None of it carried any weight, and the only thing I could think was that I had friends from Asian families when Priscilla came out. I cannot imagine being an Asian woman, let alone an Asian Australian woman, watching those scenes. They are just appalling. It is jaw-rattlingly incongruous with the rest of the movie whose premise is the condemnation of prejudice (and attempts scenes that are inclusive of the Aboriginal community). Somehow, embracing ideas that were so radically challenging and profoundly compassionate at the time, like taking on homophobia in an outback pub and accepting a child into a gay community, somehow blinded us to the awfulness of the stereotype being presented in Cynthia.

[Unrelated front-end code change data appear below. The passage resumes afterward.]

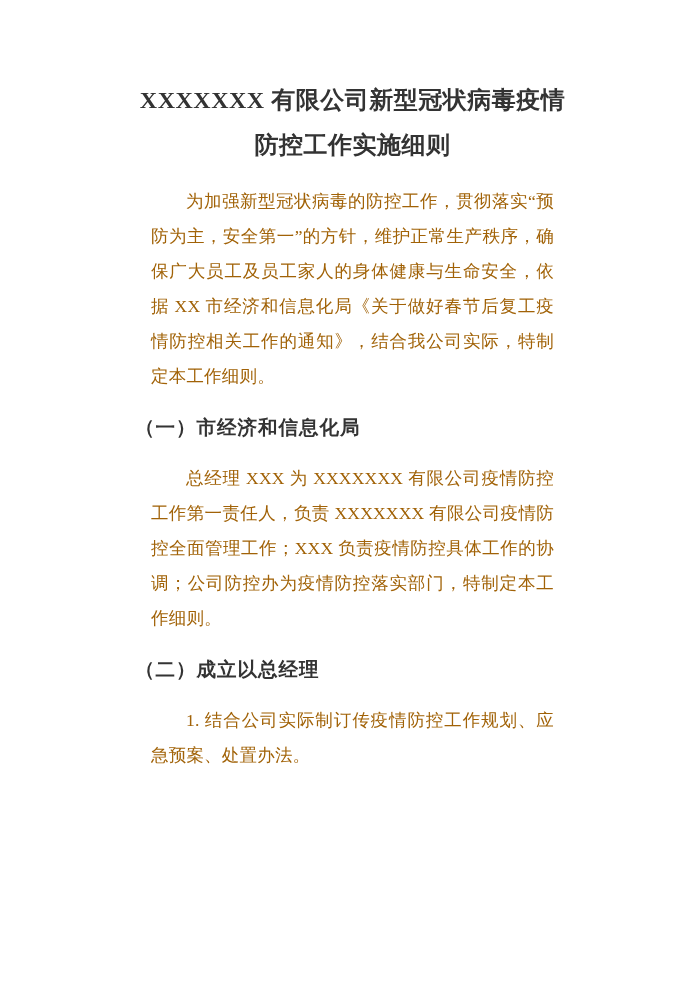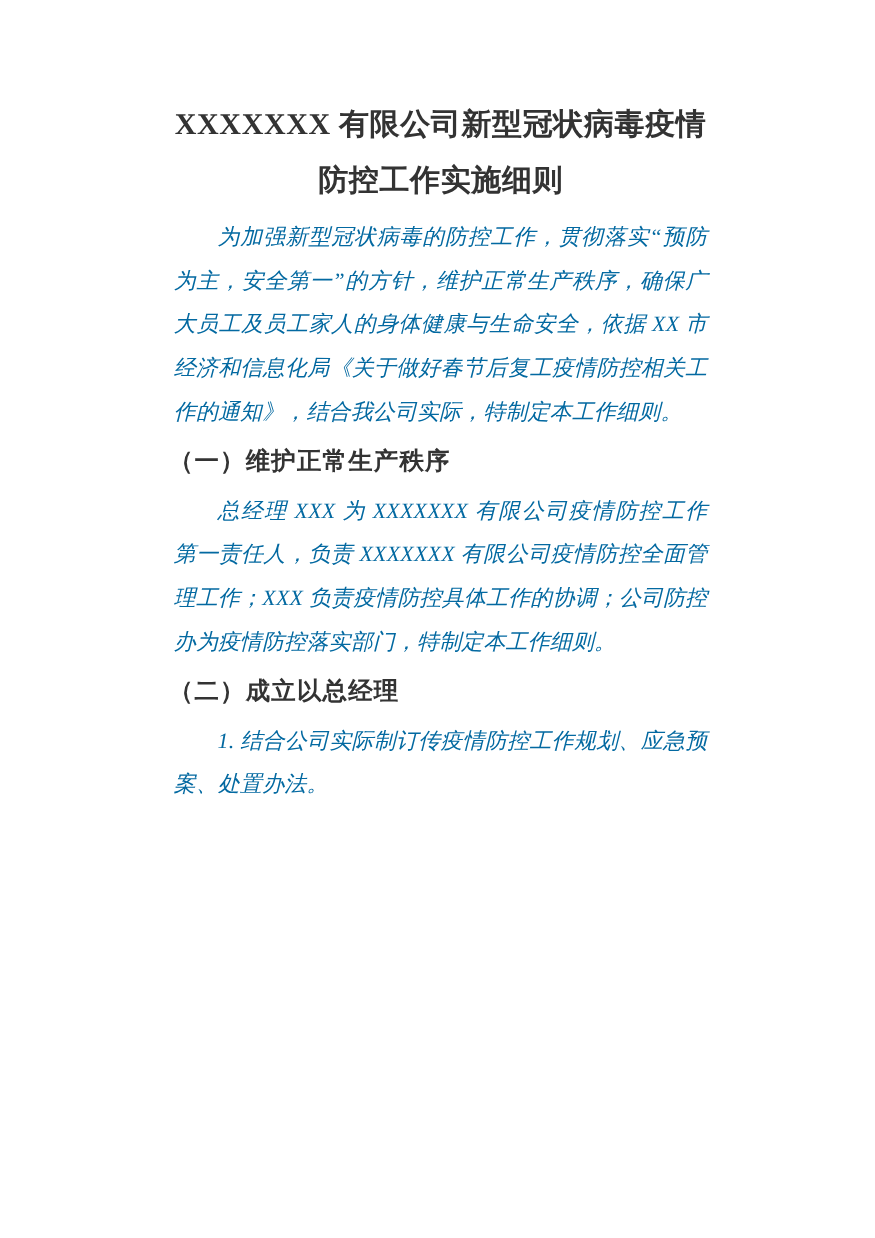--- a/index.html
+++ b/index.html
@@ -22,30 +22,29 @@
   .doc-title {
     margin: 0 0 2px 0;
     font-size: 24px;
     font-weight: 600;
     line-height: 45px;
     text-align: center;
     letter-spacing: 0.5px;
     color: #333333;
   }
   .para {
-    margin: 4px;
+    margin: 16px;
     font-size: 17.5px;
     line-height: 35px;
     text-align: justify;
     text-align-last: left;
     text-indent: 2em;
     letter-spacing: 0.2px;
-    color: #0369a1;
+    color: #a16207;
     word-break: break-all;
-    font-style: italic;
   }
   .section-heading {
     margin: 5px 0 3px 0;
     font-size: 19.5px;
     font-weight: bold;
     line-height: 35px;
     text-indent: 0;
     letter-spacing: 1px;
     color: #333333;
   }
@@ -55,21 +54,21 @@
 </style>
 </head>
 <body>
 
 <div class="page">
 
   <h1 class="doc-title">XXXXXXX 有限公司新型冠状病毒疫情防控工作实施细则</h1>
 
   <p class="para">为加强新型冠状病毒的防控工作，贯彻落实“预防为主，安全第一”的方针，维护正常生产秩序，确保广大员工及员工家人的身体健康与生命安全，依据 XX 市经济和信息化局《关于做好春节后复工疫情防控相关工作的通知》，结合我公司实际，特制定本工作细则。</p>
 
-  <h2 class="section-heading">（一）维护正常生产秩序</h2>
+  <h2 class="section-heading">（一）市经济和信息化局</h2>
 
 
   <p class="para">总经理 XXX 为 XXXXXXX 有限公司疫情防控工作第一责任人，负责 XXXXXXX 有限公司疫情防控全面管理工作；XXX 负责疫情防控具体工作的协调；公司防控办为疫情防控落实部门，特制定本工作细则。</p>
 
   <h2 class="section-heading">（二）成立以总经理</h2>
 
   <p class="para numbered">1. 结合公司实际制订传疫情防控工作规划、应急预案、处置办法。</p>
 
 </div>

After the movie I read Carrie Hou's facebook post (if you haven't read it, I recommend it) about why Western Sydney voted no and the risk of prejudice in the commentary on it. She made many important points, but finished with this:


Lgbtq activism tends to be incredibly white (middle class and urban based) . The people being platformed, the stories being told, the language being used and the people being reached out to are white. That is literally why Australia transformed from 1970s, where homosexuality was a crime, to 2017 where Australia voted yes for gay marriage. Views changed with activism and education. This activism and access to education is inequally distributed. We need to ask ourselves how we can reach out to these communities long term and take care of the queer (often people of colour) affected. We need to think, what intersectional ways can we make lgbtq activism more understandable to working class & migrants in these areas?

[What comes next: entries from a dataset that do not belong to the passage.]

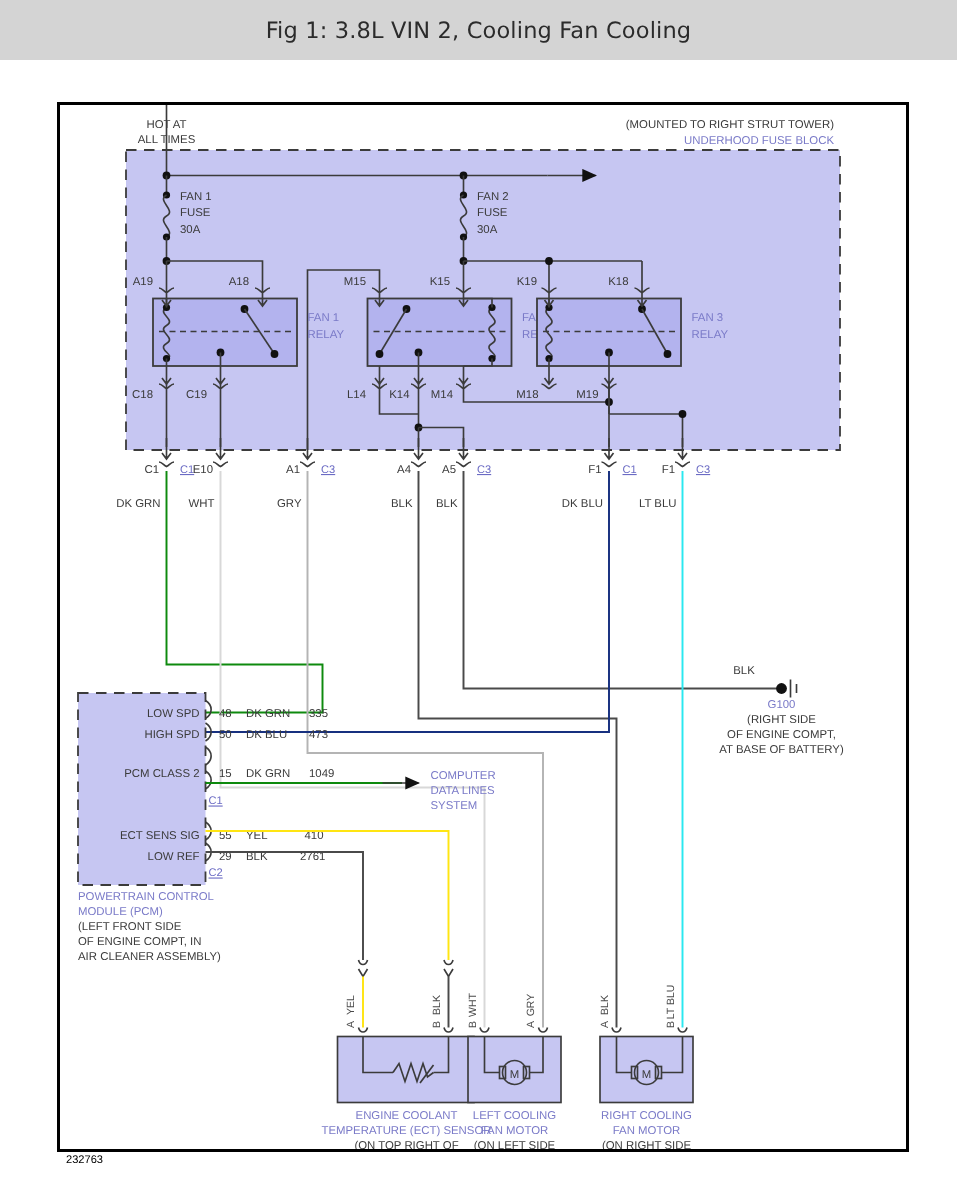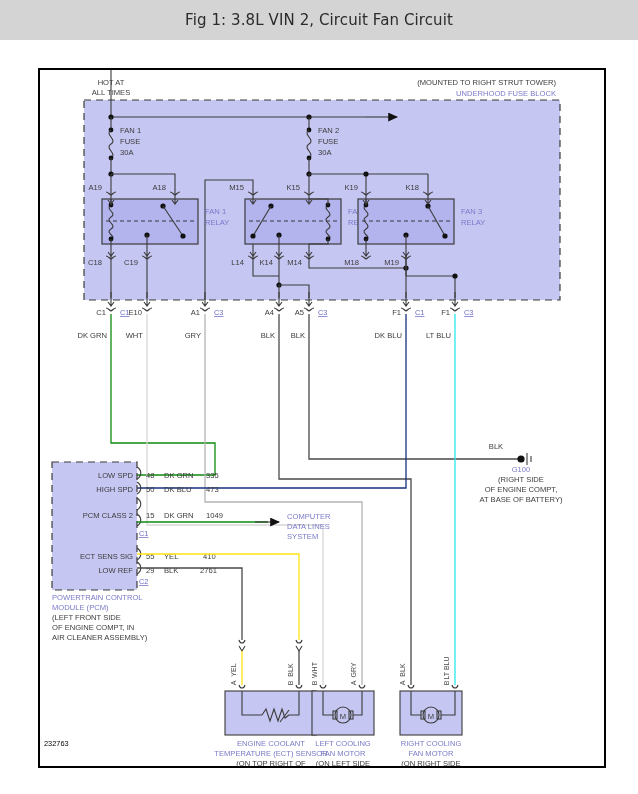--- a/index.html
+++ b/index.html
@@ -89,21 +89,21 @@
   .idnum {
     font-family: "Liberation Sans", sans-serif;
     font-size: 7.4px;
     fill: #555555;
   }
 </style>
 </head>
 <body>
 
 <div id="titlebar">
-  <span class="title-text">Fig 1: 3.8L VIN 2, Circuit Fan Circuit</span>
+  <span class="title-text">Fig 1: 3.8L VIN 2, Cooling Fan Cooling</span>
 </div>
 
 <div id="page">
   <div id="diagram-frame">
     <svg class="diagram" width="564" height="696" viewBox="0 0 564 696">
 
       <defs>
         <marker id="arrowR" markerWidth="9" markerHeight="9" refX="8" refY="4" orient="auto">
           <path d="M0,0 L9,4 L0,8 z" fill="#111"></path>
         </marker>
@@ -484,16 +484,16 @@
       <rect class="thin" x="397" y="641" width="4" height="8" fill="none"></rect>
 
       <text class="lbl-blue" x="391" y="676" text-anchor="middle">RIGHT COOLING</text>
       <text class="lbl-blue" x="391" y="686" text-anchor="middle">FAN MOTOR</text>
       <text class="lbl" x="391" y="696" text-anchor="middle">(ON RIGHT SIDE</text>
       <text class="lbl" x="391" y="706" text-anchor="middle">OF RADIATOR)</text>
 
     </svg>
   </div>
 
-  <div style="position:absolute; left:44px; top:692px;">
+  <div style="position:absolute; left:44px; top:722px;">
     <span class="idnum">232763</span>
   </div>
 </div>
 
 </body></html>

At heart her point was an old and important one: that achieving liberation for one group by stepping on another is risky, nasty, hypocritical business. And that's what Priscilla did. It took Asian women sex workers - through a profoundly financially and geographically vulnerable character - and made them into a contemptible joke so that Anglo trans and gay men would be more acceptable to mainstream Australia.


Why on earth would we wonder, then, why seats with large Chinese and Vietnamese populations might vote no? I'm not saying it's Priscilla, but it's not a good start.


But of course what horrified me the most was that I didn't see it the first time round.


I was later talking about this issue with a wise friend, who gave me this magnificent quote from environmentalist Hunter Lovins: "Hypocrisy is the first step to real change".


But perhaps it's time to take the next step. The kids and I have watched Malcolm, and The Big Steal, and other Australian classics. Most have some dated gender roles but none of them have had this level of cruelty. Priscilla - for this reason - I just cannot quite be proud that you're Australian. And it makes me so sad.